#### [Problem details]
In the entries below, find the line with "una por defecto)." and the line with "--cpus-per-task=4 para sbatch)". Print those two and everything between them exactly, and nothing else.

#### [Available records]
———
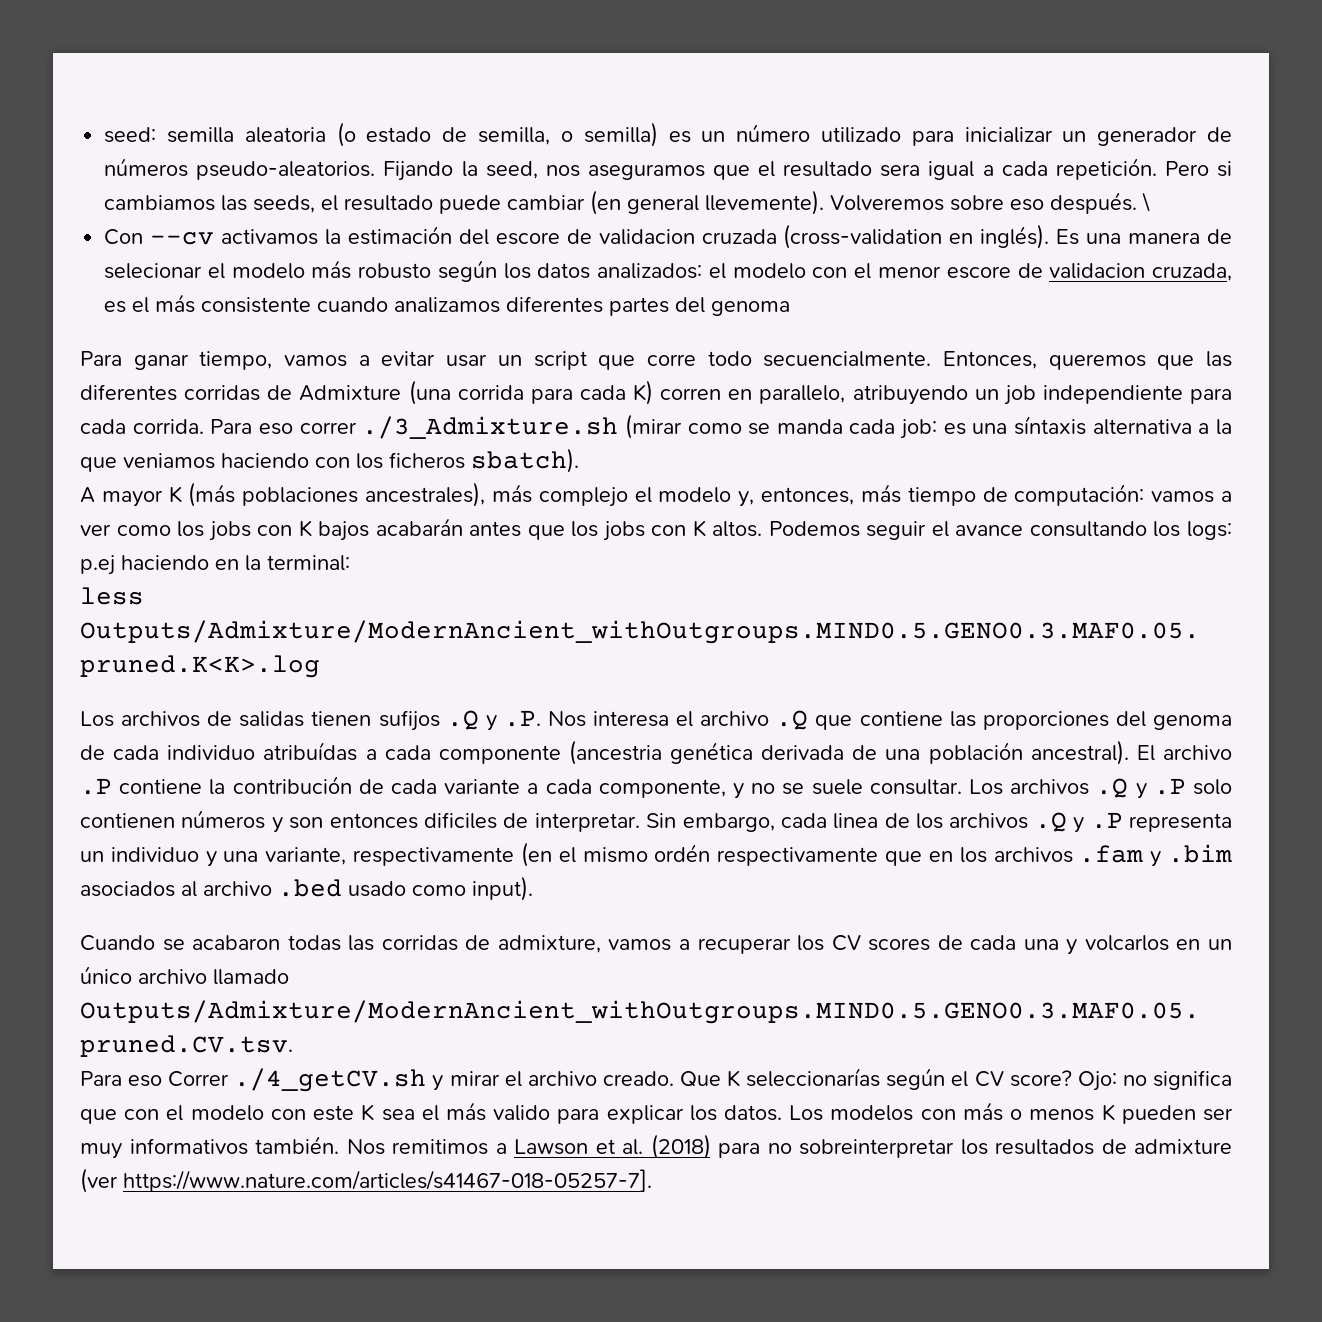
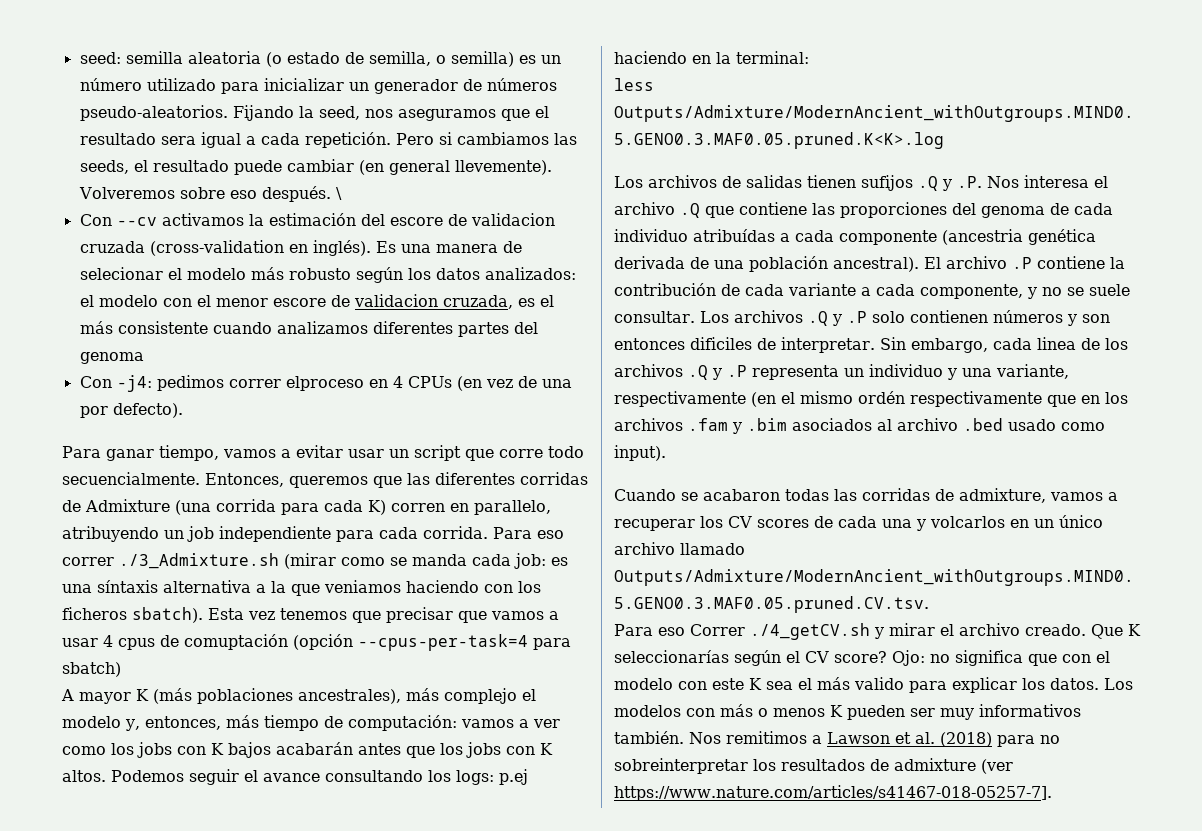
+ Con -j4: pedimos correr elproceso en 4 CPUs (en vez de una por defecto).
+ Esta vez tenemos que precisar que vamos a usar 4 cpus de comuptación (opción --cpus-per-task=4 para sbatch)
———
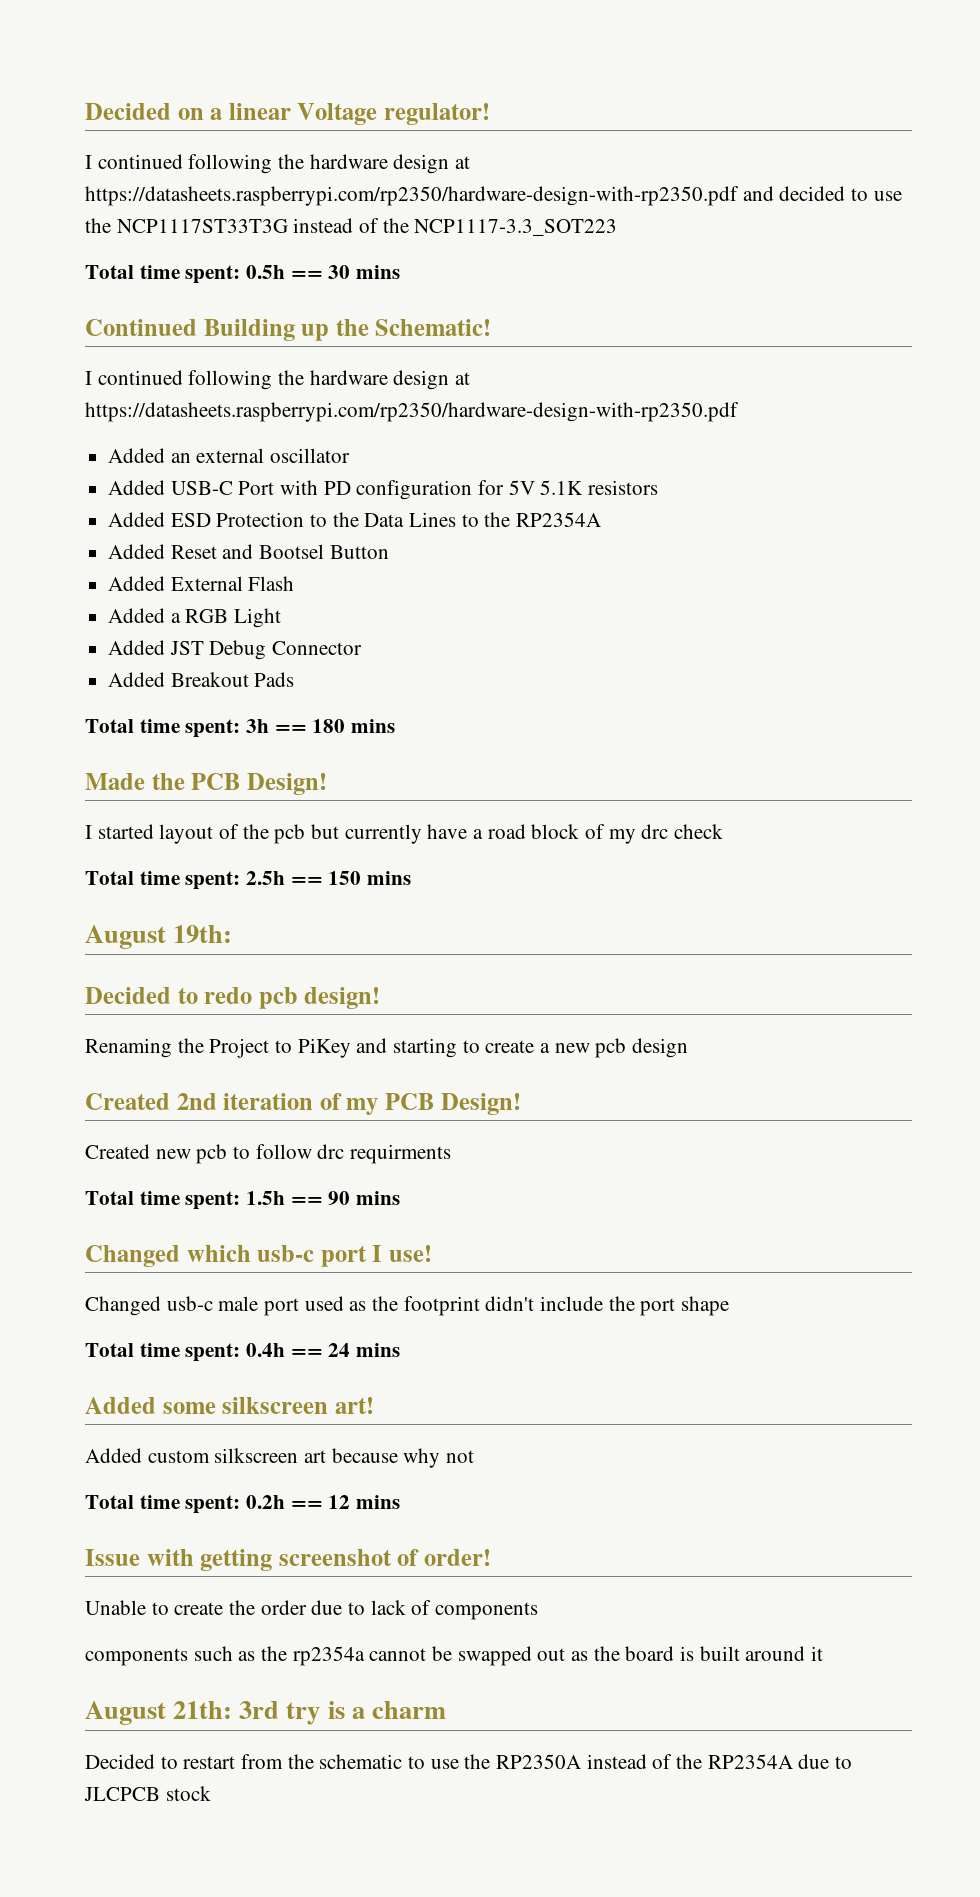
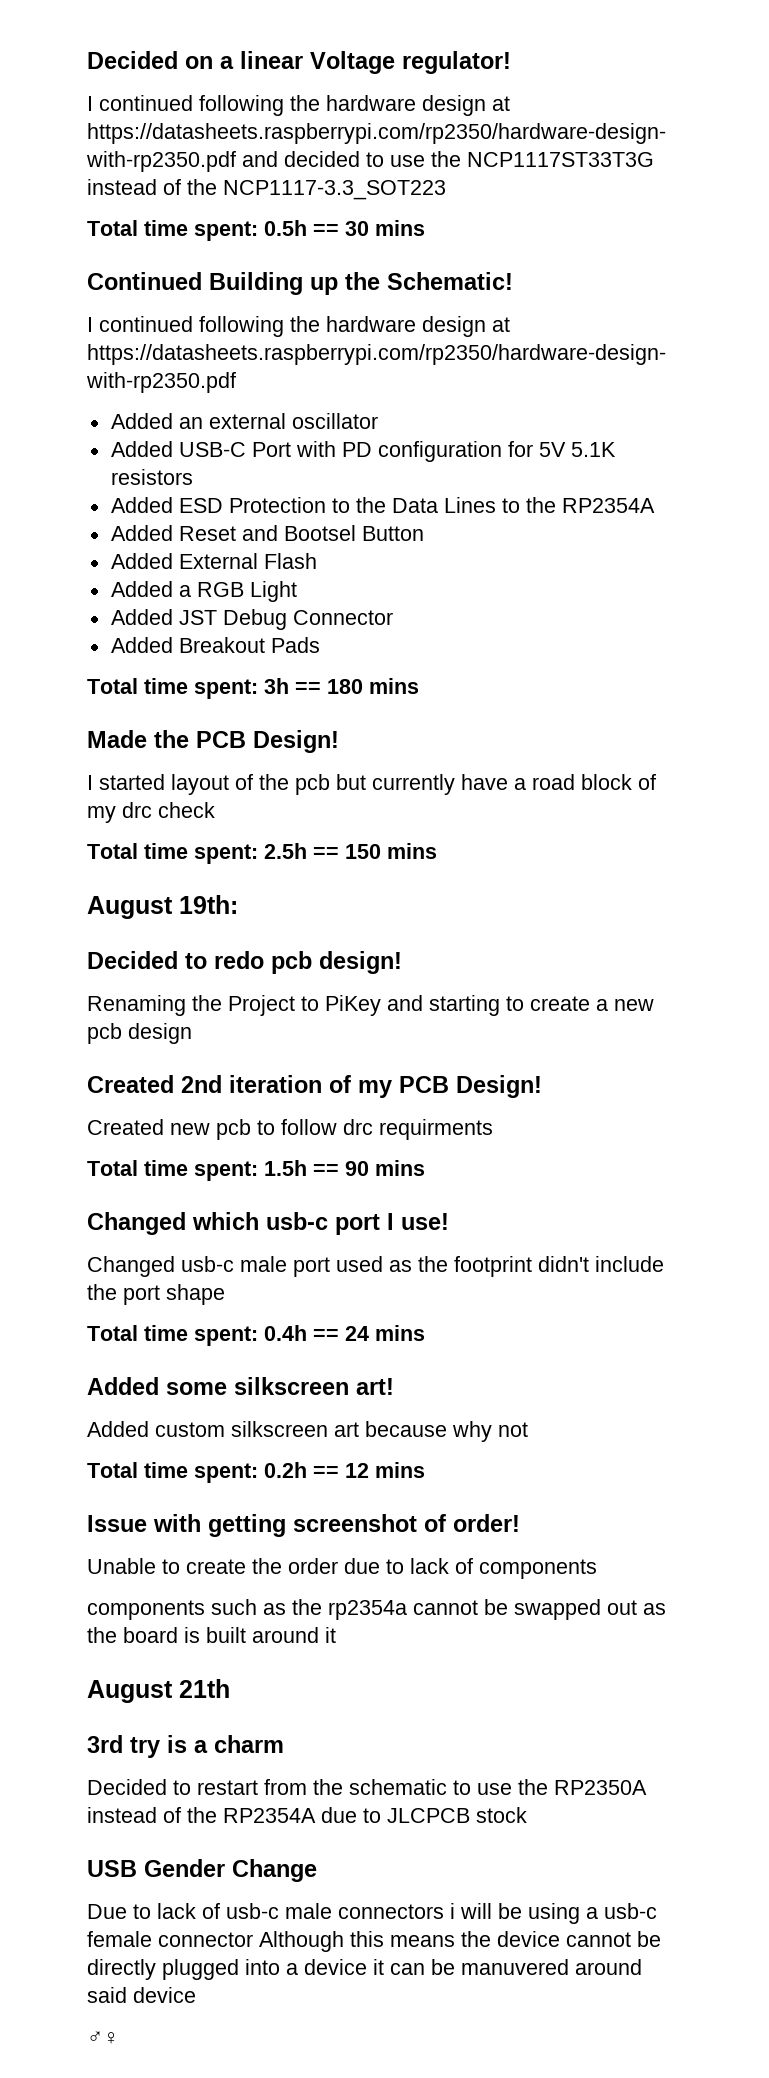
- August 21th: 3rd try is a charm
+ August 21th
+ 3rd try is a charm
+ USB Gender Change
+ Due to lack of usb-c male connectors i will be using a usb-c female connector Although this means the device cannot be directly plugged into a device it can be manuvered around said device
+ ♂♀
———
#### [Response box]
+ Con -j4: pedimos correr elproceso en 4 CPUs (en vez de una por defecto).
+ Esta vez tenemos que precisar que vamos a usar 4 cpus de comuptación (opción --cpus-per-task=4 para sbatch)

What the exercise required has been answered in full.